So ist eben alles relativ, auch und gerade alles was mit Zeit zu tun hat. Das ist ja bekannt.
Und Übermorgen ist eben auch ein Song von Pippo Miller, der zu Gehör gebracht wurde. Gewürzt mit einer dieser feinen Geschichten zur Entstehung. In diesem Fall zu einem Workshop an der Musikhochschule zum Thema „Wie werde ich ein Popstar“. Ein HipHop ohne Rap, aber mit der Aufforderung bei Bedarf doch gerne die Bühne zu entern und zu rappen. Aber, obwohl wir Marek Bauer eindringlich baten, war er nicht bereit diesen Part zu übernehmen. Dafür setzte an dieser Stelle ein 10-Minütiger Regenschauer ein. War das etwa die Rap Einlage von Petrus, der uns sonst ja so mit Sonne verwöhnt an den Sonntagen? Man weiß es nicht, aber unser Publikum blieb standhaft, eisern quasi. Unter großen und kleinen Schirmen und unter unseren Pavillons wurde dem Schauer getrotzt und daher geht hier mal so zwischendurch ein großer Dank an euch raus. Ihr seid wirklich das beste Publikum der Welt, wie uns ja einige Bands auch schon rückkoppelten.
Mauersegler
Der Geschichten gab es, wie gesagt viele, auch über Musikstücke, die wie zugelaufene Katzen, einfach irgendwann da sind und einen fortan durchs Leben begleiten oder eben das Lied über Mauersegler, was Pier Paolo für einen Menschen aus seinem Leben schrieb, der sehr gerne den Mauerseglern zusah und der nun nicht mehr da ist. Der eine oder die andere von uns hatte bei diesem Lied auch Gedanken frei für von uns gegangene.

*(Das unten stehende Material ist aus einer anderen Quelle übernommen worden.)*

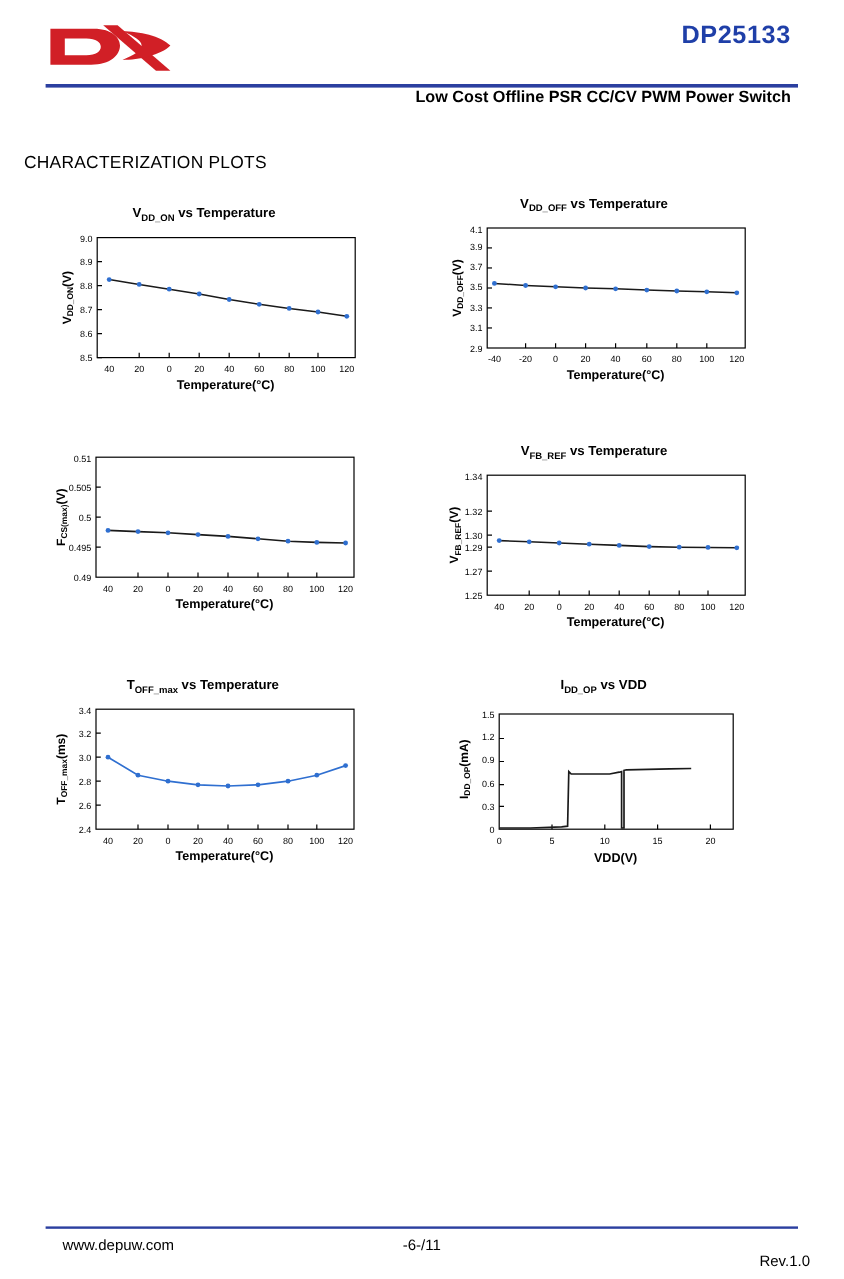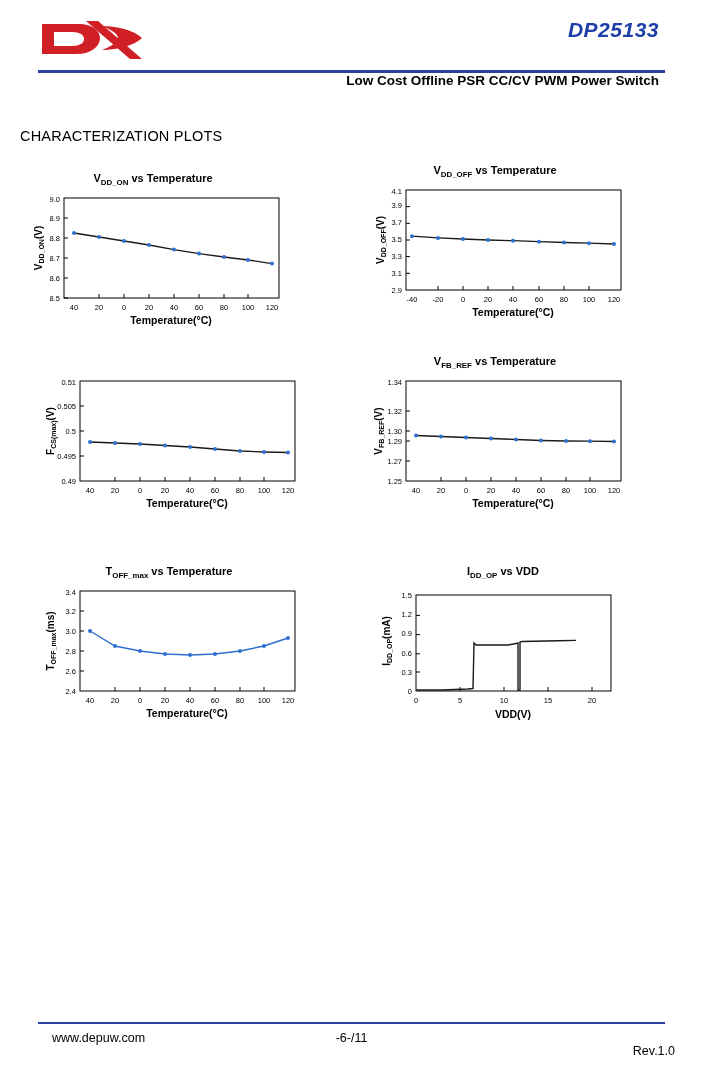--- a/index.html
+++ b/index.html
@@ -8,21 +8,21 @@
     background:#ffffff;
     font-family:"Liberation Sans", sans-serif;
     color:#000;
     overflow:hidden;
   }
   
   #header{position:absolute;left:0;top:0;width:703px;height:80px;}
   #logo{position:absolute;left:38px;top:18px;width:110px;height:44px;}
   #doc-title{
     position:absolute;right:44px;top:18px;
-    font-size:21px;font-weight:bold;font-style:italic;color:#1f3fa8;
+    font-size:21px;font-weight:bold;color:#1f3fa8;
     letter-spacing:.5px;
   }
   #doc-subtitle{
     position:absolute;right:44px;top:45px;
     font-size:13.5px;font-weight:bold;color:#000;margin-top:28px;
   }
   #header-rule{
     position:absolute;left:38px;top:70px;width:627px;height:3px;background:#2b3fa0;
   }
   
@@ -57,21 +57,21 @@
       <path d="M64,8 C78,8 96,12 104,20 C96,28 78,32 64,32 C74,28 80,24 80,20 C80,16 74,12 64,8 Z"></path>
     </g>
   </svg>
   <div id="doc-title">DP25133</div>
   <div id="doc-subtitle">Low Cost Offline PSR CC/CV PWM Power Switch</div>
   <div id="header-rule"></div>
 </div>
 
 <div id="section-title">CHARACTERIZATION PLOTS</div>
 
-<div class="chart" style="left:8px;top:172px;width:290px;height:150px;">
+<div class="chart" style="left:25px;top:172px;width:290px;height:150px;">
   <div class="ctitle">
     V<sub>DD_ON</sub> vs Temperature
   </div>
   <svg width="290" height="140" viewBox="0 0 290 140">
 
     <rect x="56" y="10" width="215" height="100" fill="#fff" stroke="#000" stroke-width="1"></rect>
 
     <g font-size="7.5" font-family="Liberation Sans, sans-serif" fill="#000">
       <text x="52" y="113" text-anchor="end">8.5</text>
       <text x="52" y="93" text-anchor="end">8.6</text>
@@ -231,21 +231,21 @@
         <circle cx="191" cy="78" r="2"></circle>
       <circle cx="216" cy="80" r="2"></circle>
         <circle cx="240" cy="81" r="2"></circle>
         <circle cx="264" cy="81.5" r="2"></circle>
     </g>
     <text x="163" y="136" text-anchor="middle" font-size="10.5" font-weight="bold" font-family="Liberation Sans, sans-serif">Temperature(°C)</text>
     <text x="30" y="60" text-anchor="middle" font-size="10" font-weight="bold" font-family="Liberation Sans, sans-serif" transform="rotate(-90 30 60)">F<tspan font-size="7" dy="2">CS(max)</tspan><tspan dy="-2">(V)</tspan></text>
   </svg>
 </div>
 
-<div class="chart" style="left:350px;top:355px;width:290px;height:150px;">
+<div class="chart" style="left:350px;top:370px;width:290px;height:150px;">
   <div class="ctitle">
     V<sub>FB_REF</sub> vs Temperature
   </div>
   <svg width="290" height="140" viewBox="0 0 290 140">
     <rect x="56" y="10" width="215" height="100" fill="#fff" stroke="#000" stroke-width="1"></rect>
     <g font-size="7.5" font-family="Liberation Sans, sans-serif" fill="#000">
       <text x="52" y="113" text-anchor="end">1.25</text>
       <text x="52" y="93" text-anchor="end">1.27</text>
       <text x="52" y="73" text-anchor="end">1.29</text>
       <text x="52" y="63" text-anchor="end">1.30</text>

– – – – – – Bewegend! – – – – –
Das wäre vielleicht an dieser Stelle noch zu erwähnen, die beiden ergänzen sich nicht nur musikalisch, sondern es ist eben durch ihre Unterschiedlichkeit möglich, während des Programms sehr sehr unterschiedliche Gefühle zu durchleben. Mal melancholisch und dann wieder sehr sehr beschwingt. Oben und unten, jung und alt, traurig und fröhlich, Regen und Sonnenschein. Wie unser Sonntag, wie das Leben eben! Und das Leben ist schön!
Fragment
sollte unbedingt noch erwähnt werden, ein Text und eine Musik inspiriert von einem Buch über einen zum Tode verurteilten Partisanen, der einen Brief an seine Tochter schrieb. Und das obwohl er Analphabet war. Natürlich trägt Pier Paolo die Texte in seiner Muttersprache vor und wir alle verstehen nun mal kein italienisch. Aber die Einführung und die Stimmung der Musik lassen fühlen, dass es durchaus interessant wäre, sich seine Texte übersetzen zu lassen, um sie im Ganzen zu lesen. Vielleicht kann er uns sie ja mal zuschicken!?
Otono
also „Herbst“ aus der Feder von Lutz schloss sich nahtlos an und wir waren nun auch im Herbst der Veranstaltung angekommen. Der Onkel mit der Laterne Tobias hielt wieder eine launige Rede zur Erklärung unseres Konzeptes für diejenigen im Publikum, welche erstmals bei uns waren. Und unser Applausometer zeigte an, entweder sind einige im Publikum sehr vergesslich, oder es waren wirklich einige neu bei uns. TOLL…kommt gerne wieder!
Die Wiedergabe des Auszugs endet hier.